A Strategy to Maintain our Momentum in Prayer

The following points are suggested:

1. 40 Days of Prayer & Fasting for Melbourne every year
– Preparation meetings 2 weeks ahead to instruct on prayer and fasting, and to consider our focus for the 40 days ahead
– Give clear direction/ warnings/ accountability for Fasting
– Church leaders publicly launch “Love Melbourne 2001”
      Prayer and Fasting” on Ash Wednesday with report on this year.

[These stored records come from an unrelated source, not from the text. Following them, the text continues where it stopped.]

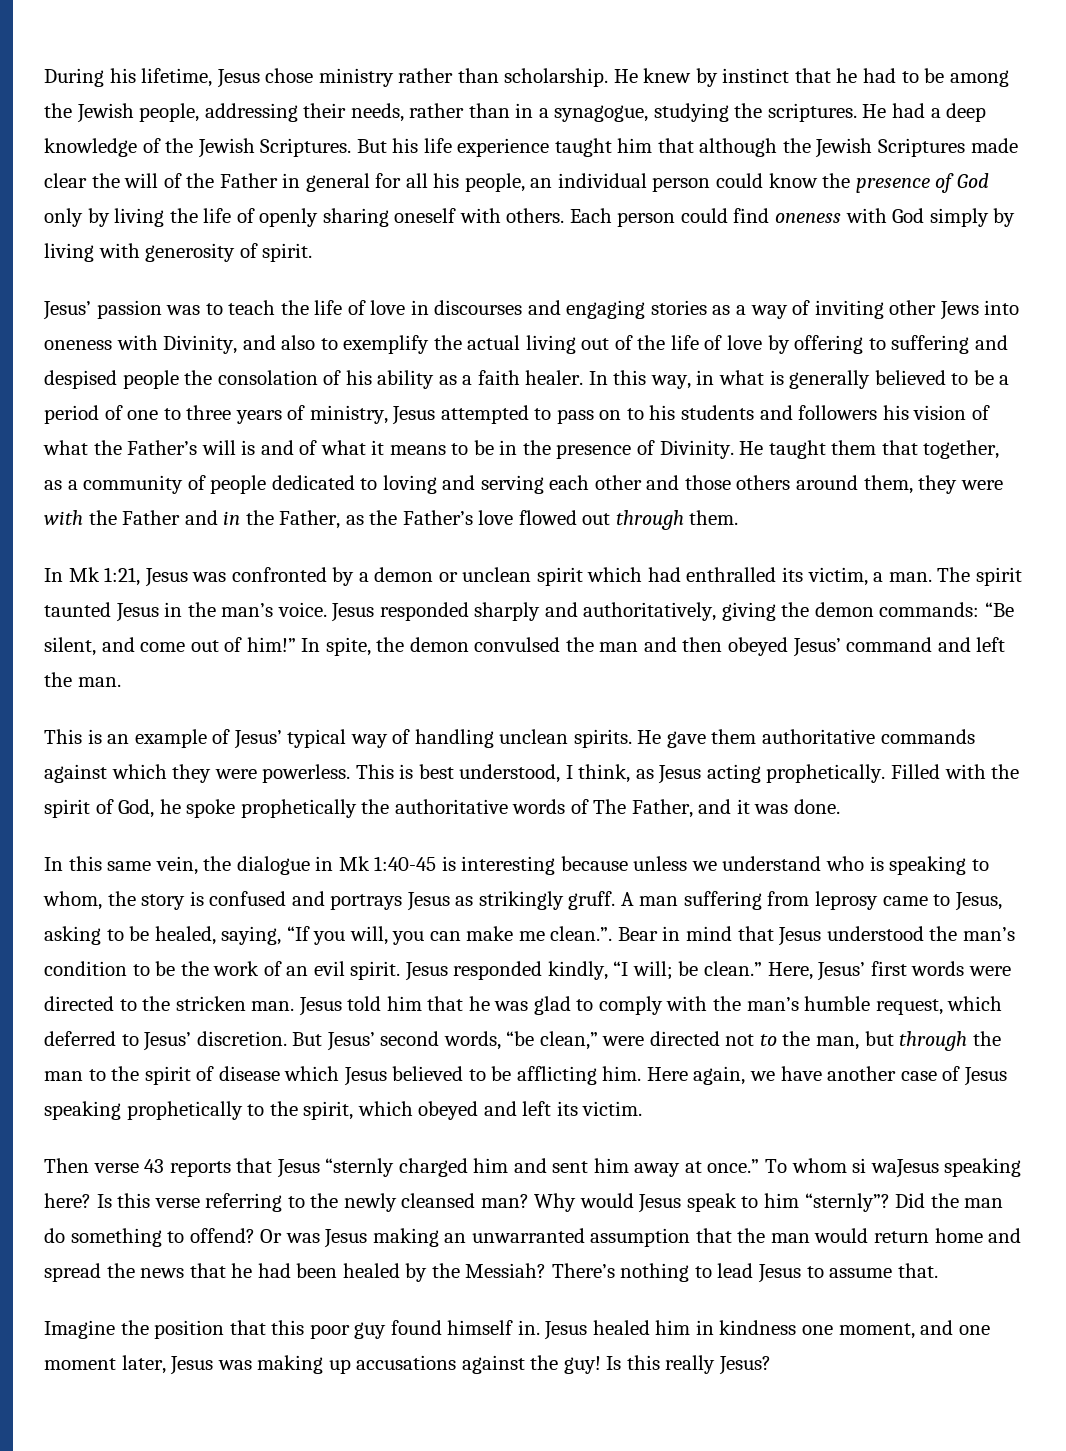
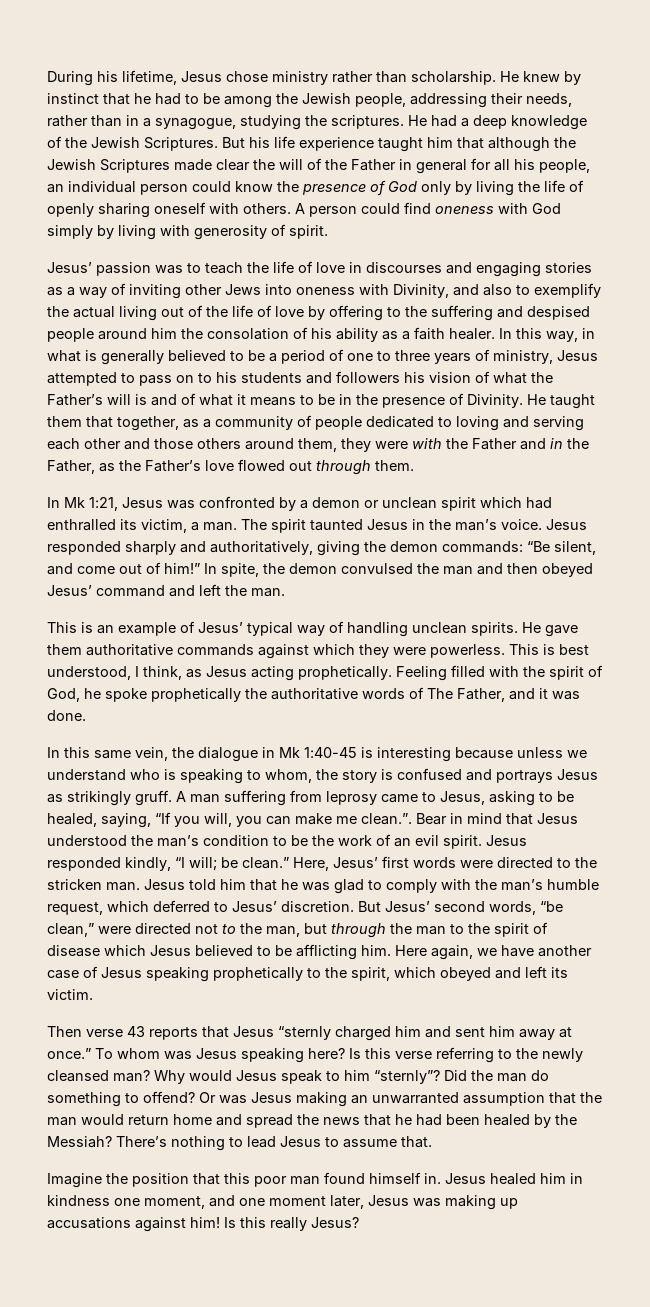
- Each person could find oneness with God simply by living with generosity of spirit.
+ A person could find oneness with God simply by living with generosity of spirit.
- Jesus’ passion was to teach the life of love in discourses and engaging stories as a way of inviting other Jews into oneness with Divinity, and also to exemplify the actual living out of the life of love by offering to suffering and despised people the consolation of his ability as a faith healer.
+ Jesus’ passion was to teach the life of love in discourses and engaging stories as a way of inviting other Jews into oneness with Divinity, and also to exemplify the actual living out of the life of love by offering to the suffering and despised people around him the consolation of his ability as a faith healer.
- Filled with the spirit of God, he spoke prophetically the authoritative words of The Father, and it was done.
+ Feeling filled with the spirit of God, he spoke prophetically the authoritative words of The Father, and it was done.
- To whom si waJesus speaking here?
+ To whom was Jesus speaking here?
- Imagine the position that this poor guy found himself in.
+ Imagine the position that this poor man found himself in.
- Jesus healed him in kindness one moment, and one moment later, Jesus was making up accusations against the guy!
+ Jesus healed him in kindness one moment, and one moment later, Jesus was making up accusations against him!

2. Weekly Combined prayer meetings in each local city

3. Occasional gatherings of all Christians to pray and worship in the centre of Melbourne

4. Invite all Christians to the top of the Rialto every 6 months to Pray over the City (The next: 9am Sat. 5th August)
The Pastors will meet there on alternate 6 months (The next will be 9am Sat. 6th May, Sat. 4th Nov.) THIS EVENT HAS BEEN POST-PONED UNTIL FURTHER NOTICE

5. Some people will fast on Thursdays till 5pm  Suggest each person ask the Holy Spirit to give a focus for this eg  the unchurched / drug problem/ getting closer to God, etc

6. Mapping physical, social and spiritual strongholds in each Area of the city and target these in prayer
To be described by Tom White at Prayer Seminar 16, 17 May

7. Details of this mapping and answers to prayer to be published on Love Melbourne website

8. Intercessors for Melbourne provide training for prayer

9. Everyone’s insights and suggestions are welcome.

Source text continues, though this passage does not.